眠田直のこんなモノが欲しい!(41)

私はこのGWに万博に行ってきた。そして戻った。



 観た観た観た観たぁ? 映画クレヨンしんちゃんの最新作「嵐を呼ぶモーレツ!オトナ帝国の逆襲」!! 前々々回のこのコラムのカット部分でもチラッと触れたけど、なんと今回は冒頭いきなり、あの一九七○年の日本万国博会場から始まるお話なのだ。

 この万博会場のシーンがまた、コンパニオンのおねいさんから、お客さんのファッション、突如出現したゴモラのような怪獣に破壊されるパビリオン群に至るまで、「もうこれ以上は無い!」というくらいのEXPO'70の再現ぶり。
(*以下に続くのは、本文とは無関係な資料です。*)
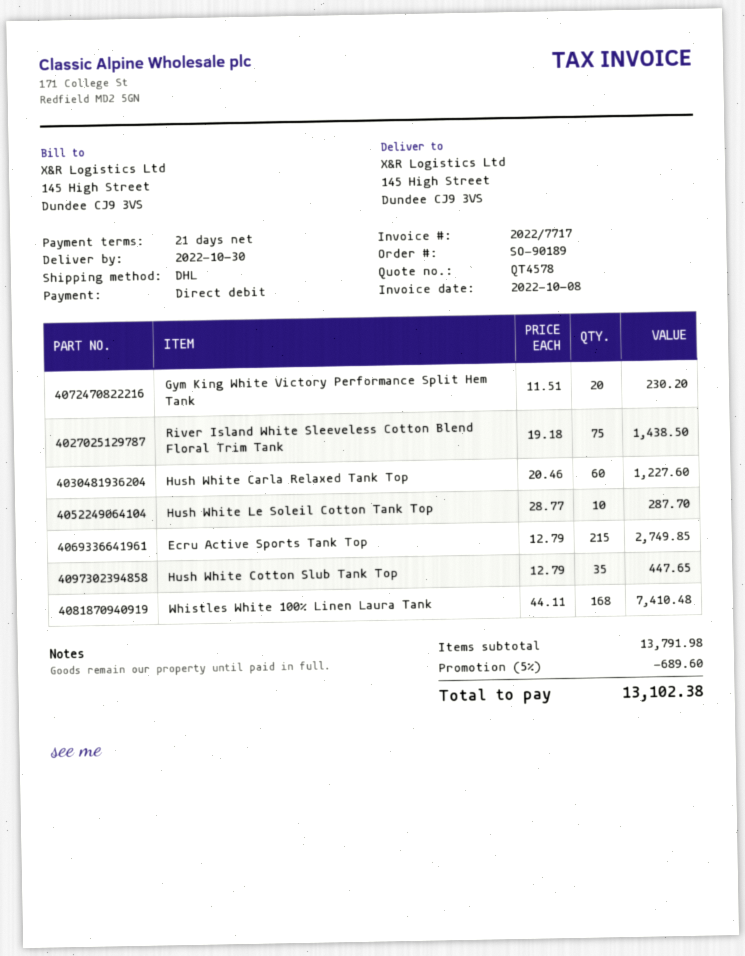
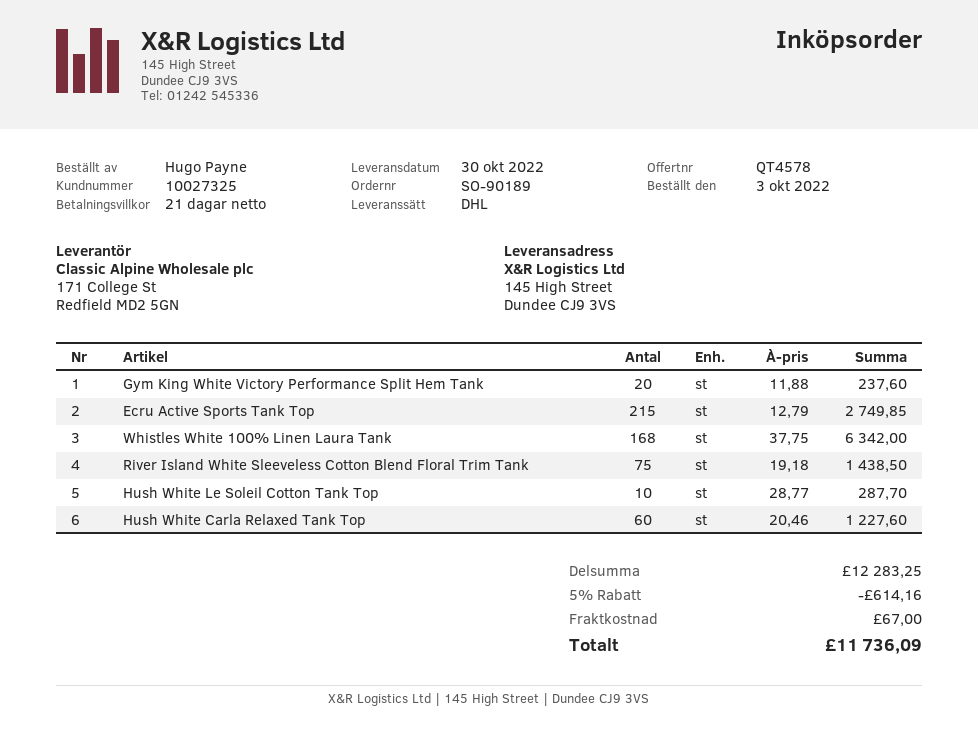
Gym King White Victory Performance Split Hem Tank: 20 x 11.51 = 230.20 -> 20 x 11.88 = 237.60
Hush White Cotton Slub Tank Top: 35 x 12.79 = 447.65 -> none
Whistles White 100% Linen Laura Tank: 168 x 44.11 = 7410.48 -> 168 x 37.75 = 6342.00
subtotal: 13791.98 -> 12283.25
discount: 5% = 689.60 -> 5% = 614.16
shipping: none -> 67.00
total: 13102.38 -> 11736.09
いきなりツボを突かれちゃったよ。
 そう、オトナ帝国とは万博・怪獣映画・アナログレコード・スバル360・夕焼けの商店街といった懐かしさを訴えるアイテムを駆使し、大人たちをその魅力の虜にして洗脳しまうといった恐るべき…、でもきっとフィギュア王読者にとっては嬉しくてたまらないような敵なのだ。
 それにしても「懐かしさ」を武器として使ってくる敵なんておそらく映画・アニメ史上初めてだよねぇ。原恵一監督おそるべし。
 もちろん、主人公・野原しんのすけ達コドモ側は過去に対する「懐かしさ」なんて持ってない。だから自分たちの未来を取り戻すためにオトナ帝国と対決する事になるのだ。うわーー、燃える展開ぃ。
 このように子供の視点から見れば大冒険活劇に。劇場に子供を連れていく親の世代から見ると郷愁と己の生き様とそして「家族」について否応なく考えさせられ、しかも「泣ける!」感動巨編なのだ。

 もうあちこちで「今年最高の映画!」という絶賛の嵐。「どうせガキ向けのアニメでしょ?」なんて言って見逃しちゃった人は一生後悔するといいのだ。ケケ。

 でもなぁ、スタート当初からずっと「クレヨンしんちゃん」を支持し続けてきた私(このコラムの連載第1回のネタも「クレしん」だった)からすると、今回急に大絶賛してる人達の言を聞くと「今さら何言ってやんでぇ」って気持ちもあるんだな。

 クレしん映画は第一作「アクション仮面VSハイグレ魔王」の時から大傑作だったよ。大人だってすごく楽しめる映画なんだよ。
 ヒーロー物に少しでも思い入れのある人間なら第一作の時から感動でうち震えてたハズだよ!

 君たちは雲黒斎の巨大ロボ激闘シーンに熱くならなかったのかい?

 ヘンダーランドの時にトッペマに愛らしさに萌えなかったのか?

 ブタのヒヅメのクライマックスで、あのぶりぶりざえもんが自らを犠牲にするシーンで泣かなかったのかよ〜〜!

 君らは今回ぐらい「オトナにもわかりやすい」ネタにしてもらわないとダメなのかぁ。
 は、いかんいかん。せっかくの「オトナ帝国」好評ムードに水を差すのもな。そういうわけで今回の「こんなモノ欲しい」はとっととクレしん映画のDVDを出して下さいバンダイビジュアルさん。これでやっと馬鹿な大人にも売れます。